Su valor está en que nos impone retos y la ocasión propicia
para enfrentarlos.
La alternancia nos colocó frente al reto de darle contenido a nuestra
vida democrática, haciendo al ciudadano el centro de la acción
de gobierno.
Estamos todavía ante la oportunidad de romper con esa inercia en
la que los individuos somos ajenos a los asuntos públicos y garantizar
a cada mexicano la posibilidad de ser un participante activo y por lo
tanto informado en las decisiones que nos afectan a todos.
El momento para hacer práctica cotidiana nuestra incipiente democracia,
se nos presenta ahora. Difícilmente la volveremos a tener en cinco,
diez o quince años.
Pero la urgencia está no sólo en la oportunidad que se nos
va, está en el peligro que nos queda.
Porque existe un tercer tipo de cambio del que no he hablado, que es muy
dañino para cualquier nación, estoy hablando del cambio
que se anuncia con bombo y platillo y que en primera instancia pareciera
abrir la puerta a transformaciones profundas, pero que al final termina
siendo un acontecimiento tan espectacular como hueco. Estoy hablando de
la transición de membrete.
El dos de julio pasado vivimos un momento inédito, hicimos realidad
un evento largamente esperado: la alternancia, sacar de los Pinos a un
partido que se las había arreglado para permanecer allí
por siete décadas.
La celebración tuvo su justificación, simboliza la oportunidad
de transformar la forma en la que se ha venido sucediendo el poder en
nuestra patria.
Sin embargo, hacer realidad está aspiración ciudadana requiere
mucho más que un dos de julio, se necesitan reformas mucho más
de fondo que aumentar impuestos.
Entre estas hay tres que son medulares: archivos abiertos, reuniones a
puertas abiertas y un sistema judicial abierto.
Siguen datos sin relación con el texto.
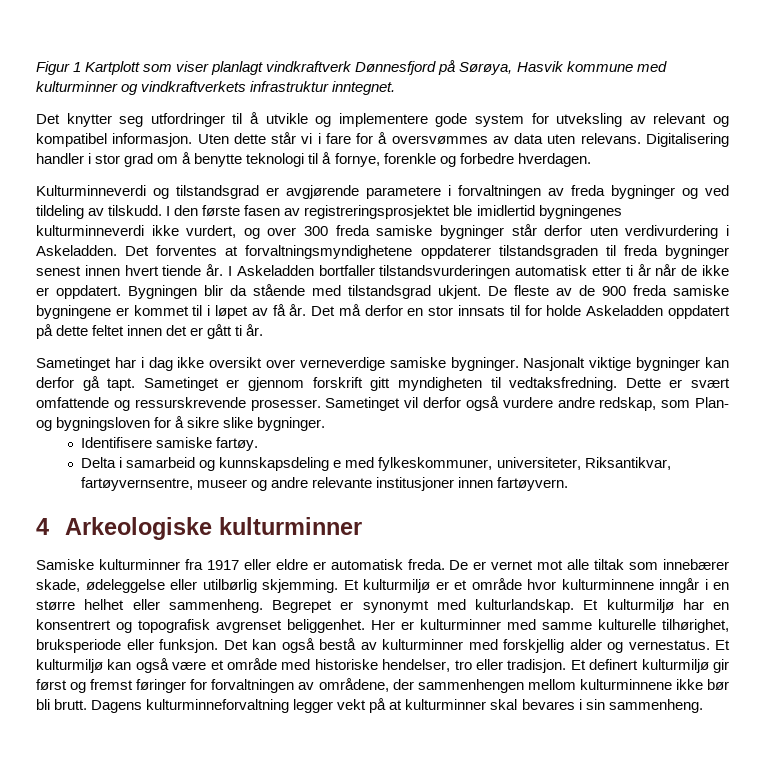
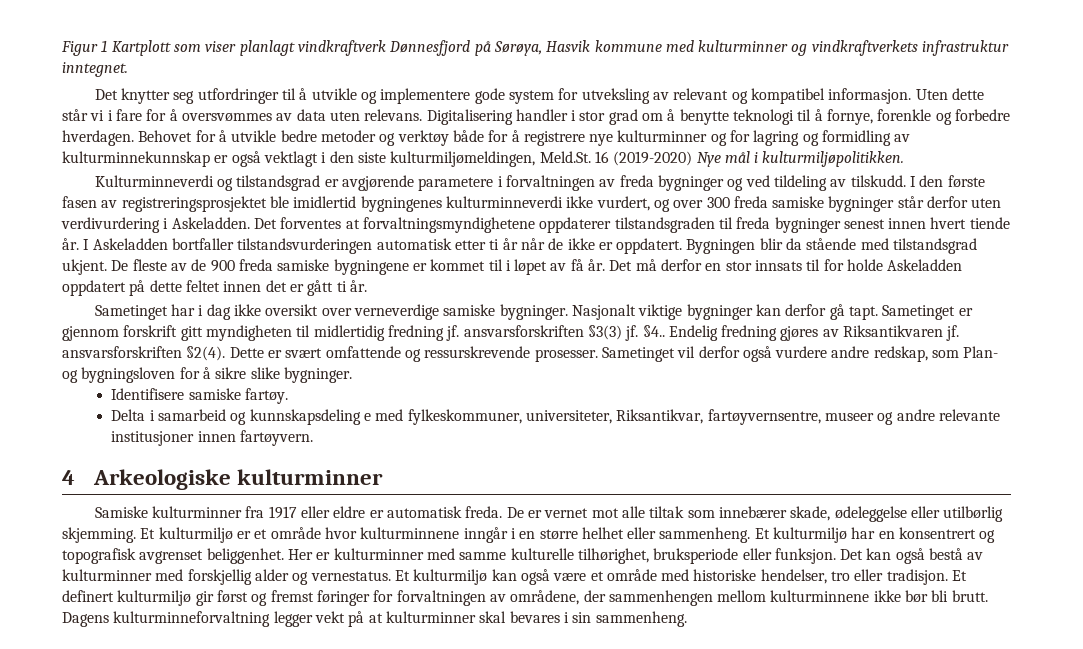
+ Behovet for å utvikle bedre metoder og verktøy både for å registrere nye kulturminner og for lagring og formidling av kulturminnekunnskap er også vektlagt i den siste kulturmiljømeldingen, Meld.St. 16 (2019-2020) Nye mål i kulturmiljøpolitikken.
- Sametinget er gjennom forskrift gitt myndigheten til vedtaksfredning.
+ Sametinget er gjennom forskrift gitt myndigheten til midlertidig fredning jf. ansvarsforskriften §3(3) jf. §4.. Endelig fredning gjøres av Riksantikvaren jf. ansvarsforskriften §2(4).
- Begrepet er synonymt med kulturlandskap.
Así sea la información generada por el Legislativo, Ejecutivo
o Judicial, en el nivel municipal, estatal o federal, es patrimonio del
ciudadano.
Hay que tumbar polvo y telarañas, ingresar al mundo de la transparencia
y así, se los aseguro, le daremos contenido a nuestra transición.
A un año de distancia, el peligro es que la oportunidad histórica
del dos de julio se quede en pirotecnia trivial, en una simple evolución
de nombres y colores de partido.
La verdadera transición debe ir más allá, implica
una redefinición, no más servidores públicos que
al no tener que informar y rendir cuentas se convierten en amos.
No más ciudadanos que al verse imposibilitados de conocer y exigir
se convierten en siervos. No deseamos cambiar de amo, anhelamos no ser
siervos.
Una democracia próspera sólo se podrá edificar en
la medida que se cimienten los pilares que la sustentan.
Si nuestro estado de derecho es débil, si al ciudadano se le esconden
y manipulan los estados de la vida pública, la justicia, la democracia
y la prosperidad serán endebles.
Amigos industriales, siempre hay un día, una hora, un minuto, en
el que algún cambio silencioso puede cambiar nuestro mundo.
Ya adquirimos jubilosamente el derecho a votar, necesitamos adquirir ahora
silenciosamente el derecho a conocer. Muchas gracias.